“¿No ardía nuestro corazón en nosotros, mientras nos hablaba en el camino, y cuando nos abría las Escrituras?”
— Lucas 24:32
Hoy veremos como mantener el fuego espiritual no solo en los momentos de victoria espiritual, sino en la rutina cotidiana. El corazón ardiente no es únicamente para los días de multiplicación de panes y peces —también es para los martes ordinarios, para las personas de siempre, para los deberes que se repiten. El secreto es aprender a permanecer en Jesús cuando todo se enfría a nuestro rededor.
REFLEXIÓN
Los discípulos de Emaús no reconocieron a Jesús con los ojos —lo reconocieron con el corazón. Y cuando miraron hacia atrás, entendieron lo que había pasado: su corazón había ardido mientras él les hablaba en el camino. Ese ardor no fue el resultado de una intención definida —fue la respuesta natural de un corazón que estaba en contacto con Cristo.
Pero hay un momento en que necesitamos aprender a sostener el fuego más allá de las experiencias extraordinarias. No hay nada como la monotonía de un día común —sus tareas repetitivas, sus personas conocidas, su falta de novedad —para enfriar lo que ardió en los momentos de mayor comunión con Dios. El fuego que solo sobrevive en los momentos extraordinarios no ha aprendido aún el secreto de permanecer en Jesús.
Es necesario señalar algo importante sobre las emociones espirituales: no todas deben ser expresadas, pero tampoco deben ser suprimidas todas. La clave es examinar su origen y su destino probable. Si una emoción ha sido despertada por el Espíritu de Dios y no se le permite seguir su curso correcto, el resultado es una vida fuera de la realidad y emocionalmente limitada. Pero si una emoción conduce a algo que Dios condena, debe cortarse de su raíz.

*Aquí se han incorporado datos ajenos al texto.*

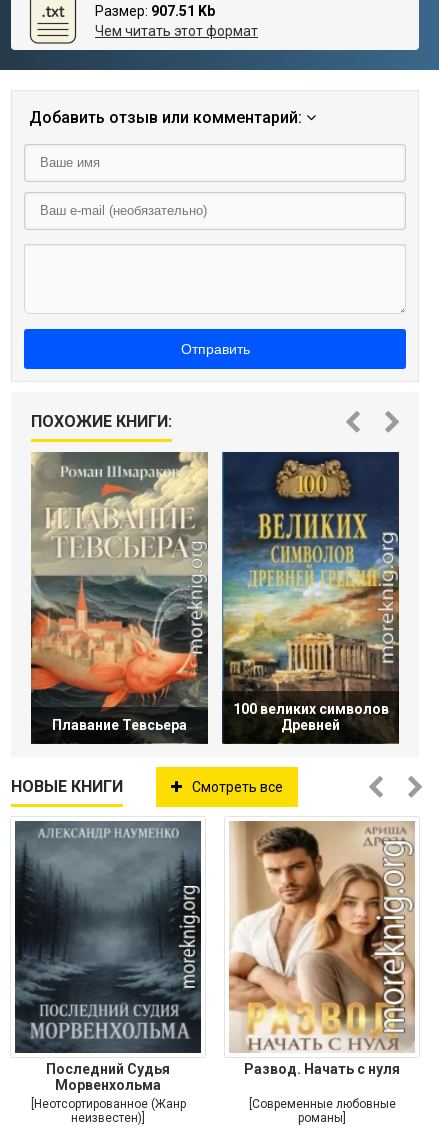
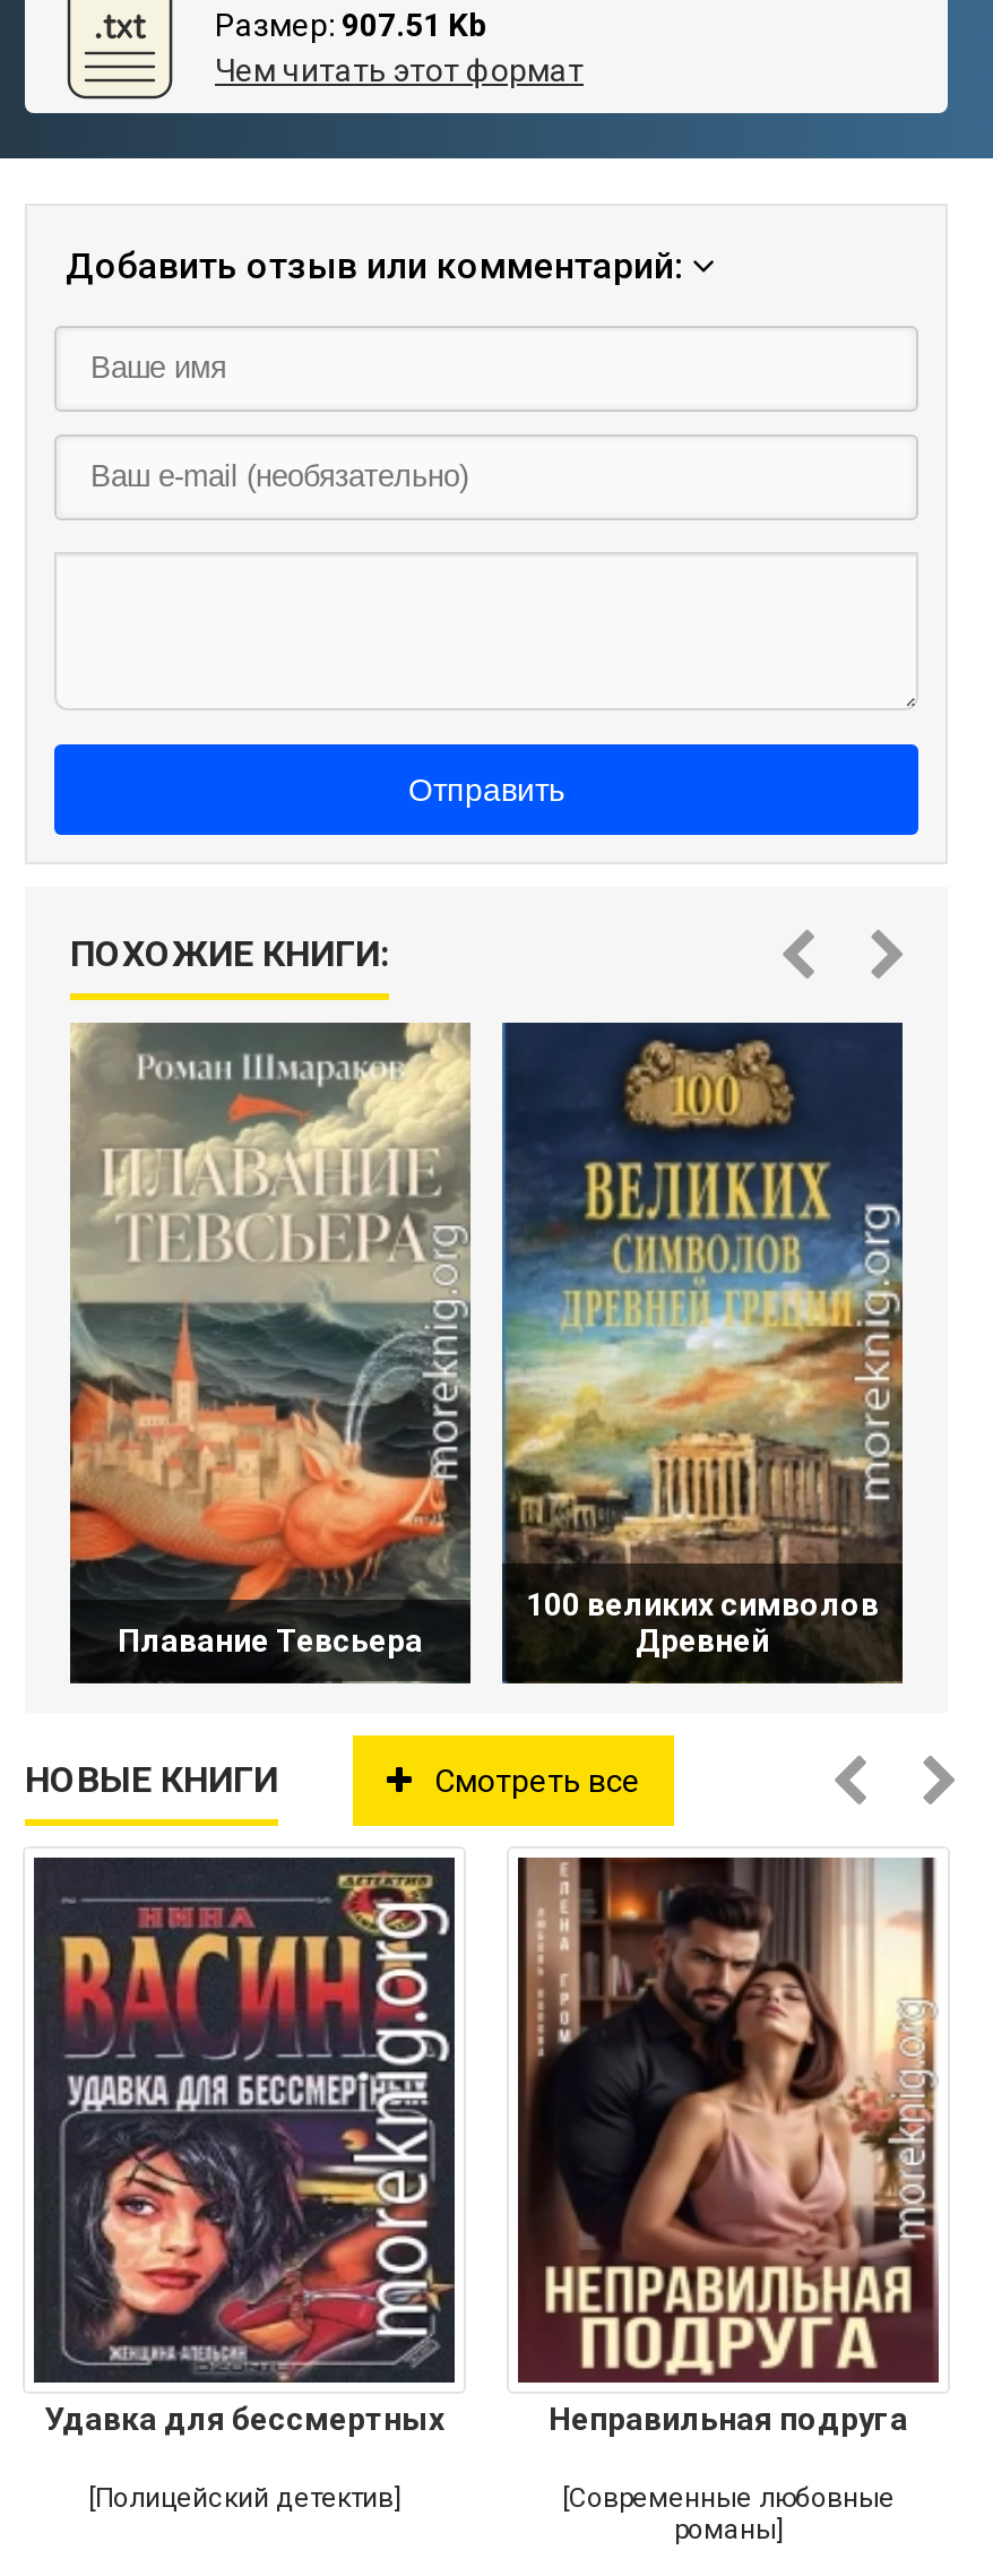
[15,821,201,1125] [image] | Последний Судья | Морвенхольма | [Неотсортированное (Жанр | неизвестен)] -> [36,1860,452,2514] [image] | Удавка для бессмертных | [Полицейский детектив]
[228,820,415,1077] [image] | Развод. Начать с нуля -> [516,1855,939,2438] [image] | Неправильная подруга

Cuando Dios da una visión o un momento de comunión genuino, la respuesta correcta es llevar a cabo las decisiones que nacen de ese momento, y luego dejar que las consecuencias lleguen solas. No podemos quedarnos para siempre en el momento del milagro asombroso —pero sí podemos vivir a la luz de lo que entonces vimos.El corazón ardiente no es una emoción que se mantiene encendida por el esfuerzo humano. Es la consecuencia natural de una relación viva con Cristo. Cuando permanecemos en Él —en la Palabra, en la oración, en la obediencia diaria —el fuego se sostiene, aunque las circunstancias sean las más comunes posibles.
APLICACIÓN PRÁCTICA
• Identifica el momento de tu día que más enfría tu vida espiritual —la tarea más rutinaria, la relación más desgastante, el momento más aburrido. Lleva ese momento en oración a Cristo.
• Si hubo recientemente un momento de comunión genuina con Dios —una visión, una convicción, una decisión clara — ¿Has llevado a cabo lo que Dios te hizo sentir o lo dejaste pasar sin hacer nada al respecto?
• Examina tus emociones: ¿cuáles han sido despertadas por el Espíritu de Dios? ¿Cuáles son emociones que te distraen de Cristo?
El corazón que ardió en el camino de Emaús no lo hizo por si mismo —lo hizo porque Cristo iba con ellos. Permanecer en Él es el único secreto del fuego que no se apaga.

PREGUNTAS DE REFLEXIÓN
1. ¿Cómo describes tu condición espiritual en este momento —ardiente, tibio o frío? ¿Qué factores han contribuido a esa condición?
2. ¿Cuáles son las circunstancias de tu vida cotidiana que más enfrían el fuego espiritual?
3. ¿Hubo recientemente una situación, una convicción o un encuentro con Dios que hizo arder tu corazón? ¿Qué decisiones concretas nacieron de ese momento —o se quedó solo en emoción?
4. ¿Hay emociones que el Espíritu ha despertado en ti que has suprimido o ignorado en lugar de canalizarlas en obediencia?
5. ¿Qué significa para ti “permanecer en Jesús” —no en los momentos de victoria espiritual, sino en la rutina semanal?